= ASSIGNED TASK =
Pictures are not part of the copy. Reproduce all the records exactly.

Recorded data:
····················

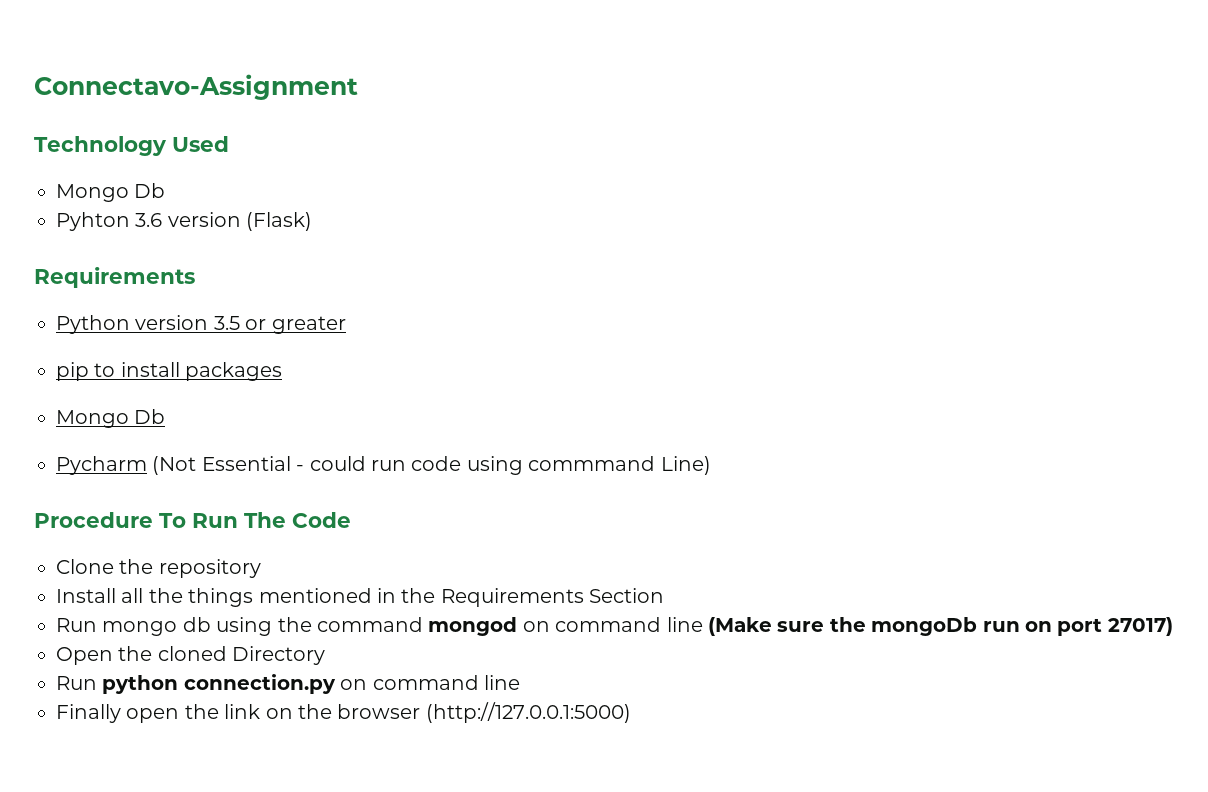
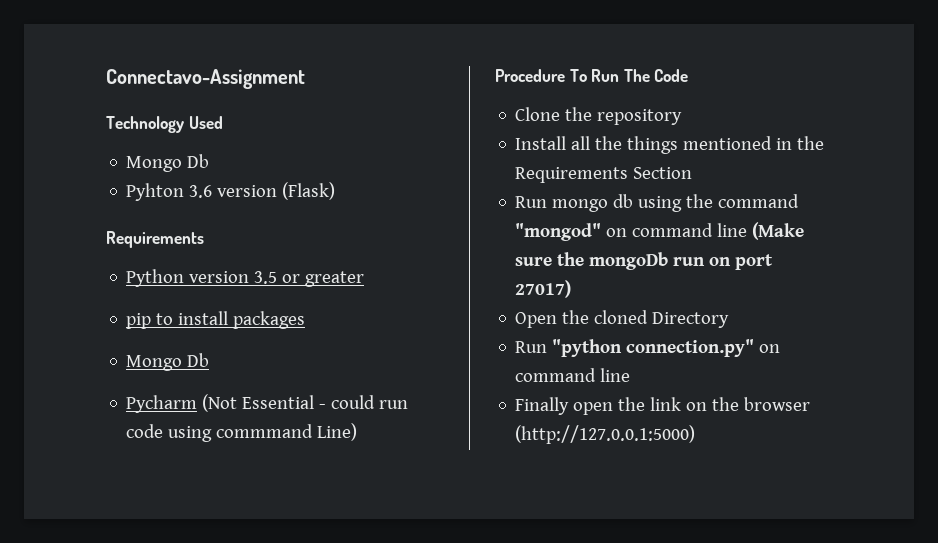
[428,617,518,636] mongod -> [515,223,602,241] "mongod"
[102,674,336,694] python connection.py -> [552,339,755,357] "python connection.py"

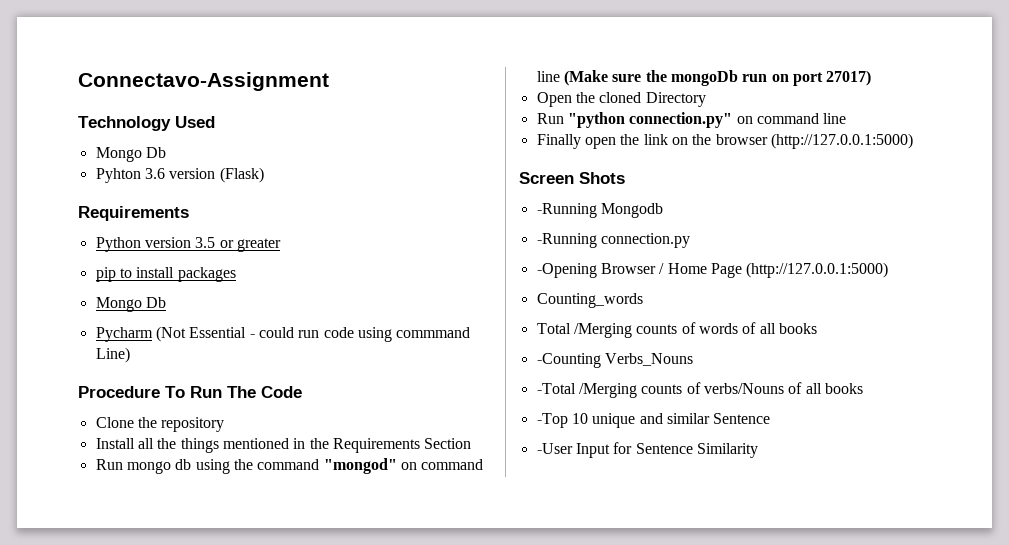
(696, 434) none -> [519,172,625,184] [536,203,663,218] [536,233,690,248] [536,262,889,278] [536,293,643,308] [536,322,817,338] [536,353,693,368] [536,382,863,398] [536,413,771,428] [536,442,758,458] // Screen Shots // -Running Mongodb // -Running connection.py // -Opening Browser / Home Page (http://127.0.0.1:5000) // Counting_words // Total /Merging counts of words of all books // -Counting Verbs_Nouns // -Total /Merging counts of verbs/Nouns of all books // -Top 10 unique and similar Sentence // -User Input for Sentence Similarity

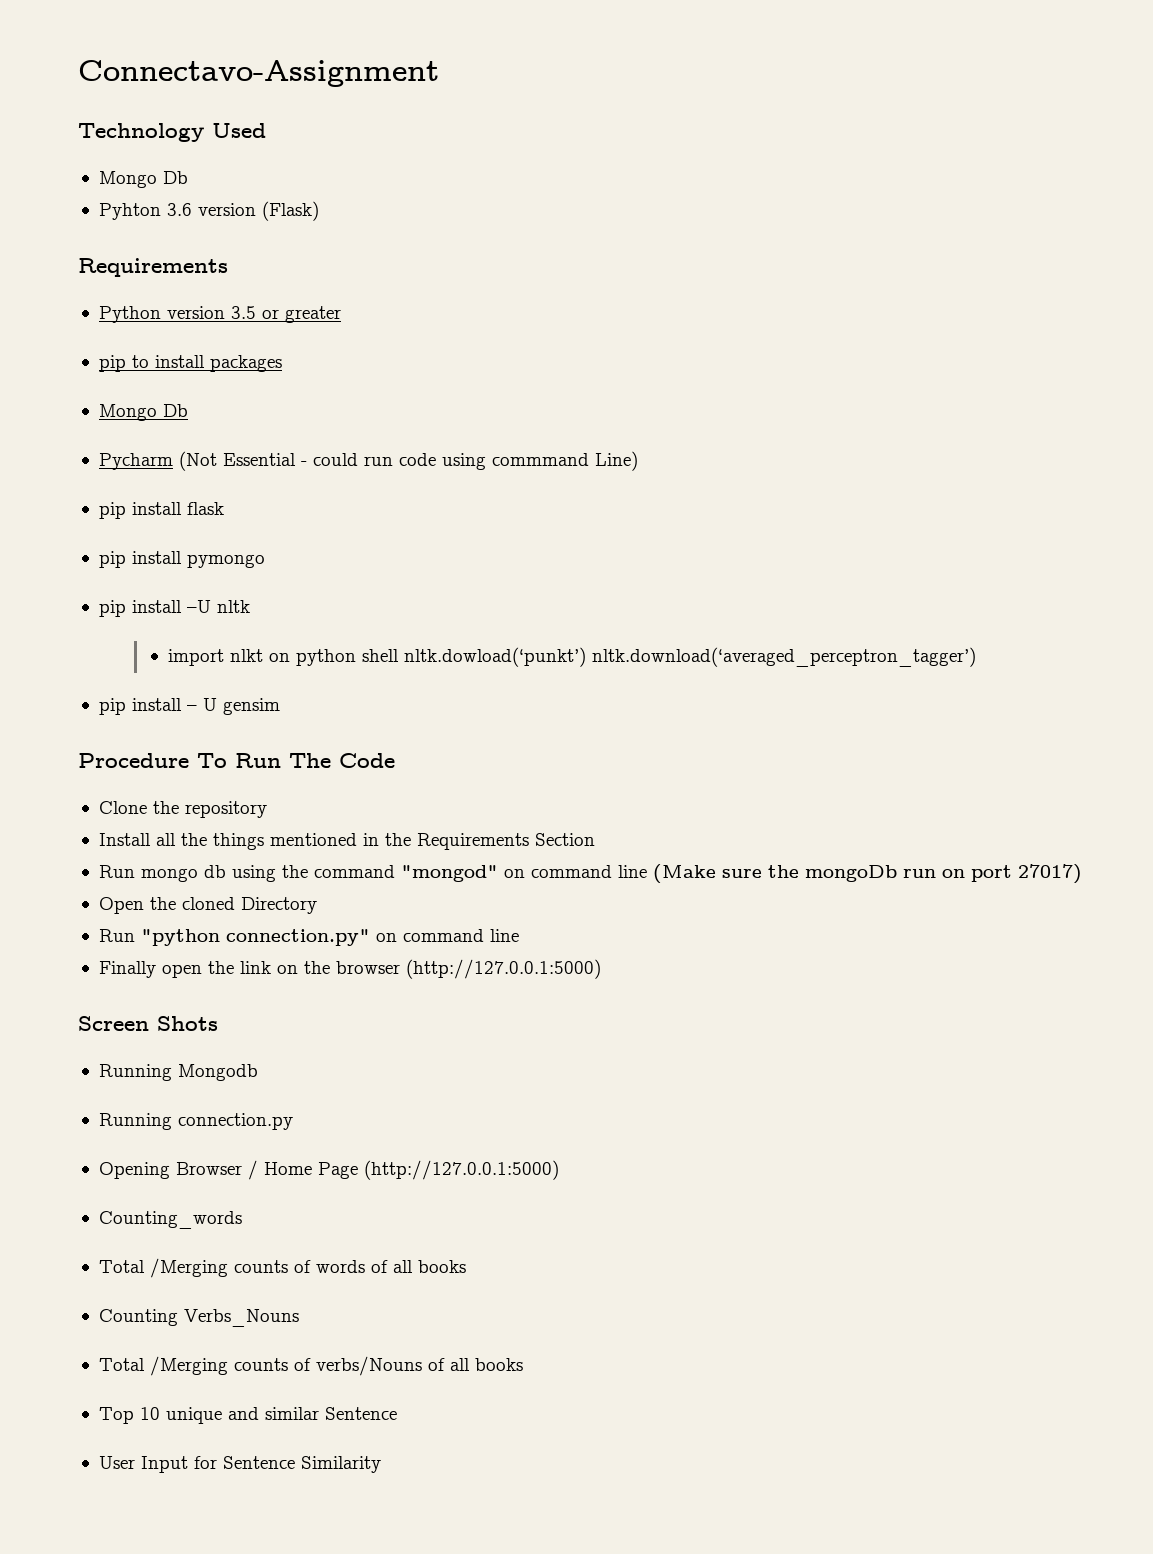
(130, 355) none -> [98,502,224,519] [98,551,265,568] [98,600,250,617] [168,647,977,667] [98,698,280,715] // pip install flask // pip install pymongo // pip install –U nltk // import nlkt on python shell nltk.dowload(‘punkt’) nltk.download(‘averaged_perceptron_tagger’) // pip install – U gensim
[536,203,597,218] -Running -> [98,1064,172,1081] Running
[536,233,597,248] -Running -> [98,1113,172,1130] Running
[536,263,597,278] -Opening -> [98,1162,170,1179] Opening
[536,353,601,368] -Counting -> [98,1309,178,1326] Counting
[536,383,576,394] -Total -> [98,1358,145,1371] Total
[536,413,568,428] -Top -> [98,1407,134,1424] Top
[536,443,573,454] -User -> [98,1456,135,1469] User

····················

= TASK OUTPUT =
[428,617,518,636] mongod -> [515,223,602,241] "mongod"
[102,674,336,694] python connection.py -> [552,339,755,357] "python connection.py"

(696, 434) none -> [519,172,625,184] [536,203,663,218] [536,233,690,248] [536,262,889,278] [536,293,643,308] [536,322,817,338] [536,353,693,368] [536,382,863,398] [536,413,771,428] [536,442,758,458] // Screen Shots // -Running Mongodb // -Running connection.py // -Opening Browser / Home Page (http://127.0.0.1:5000) // Counting_words // Total /Merging counts of words of all books // -Counting Verbs_Nouns // -Total /Merging counts of verbs/Nouns of all books // -Top 10 unique and similar Sentence // -User Input for Sentence Similarity

(130, 355) none -> [98,502,224,519] [98,551,265,568] [98,600,250,617] [168,647,977,667] [98,698,280,715] // pip install flask // pip install pymongo // pip install –U nltk // import nlkt on python shell nltk.dowload(‘punkt’) nltk.download(‘averaged_perceptron_tagger’) // pip install – U gensim
[536,203,597,218] -Running -> [98,1064,172,1081] Running
[536,233,597,248] -Running -> [98,1113,172,1130] Running
[536,263,597,278] -Opening -> [98,1162,170,1179] Opening
[536,353,601,368] -Counting -> [98,1309,178,1326] Counting
[536,383,576,394] -Total -> [98,1358,145,1371] Total
[536,413,568,428] -Top -> [98,1407,134,1424] Top
[536,443,573,454] -User -> [98,1456,135,1469] User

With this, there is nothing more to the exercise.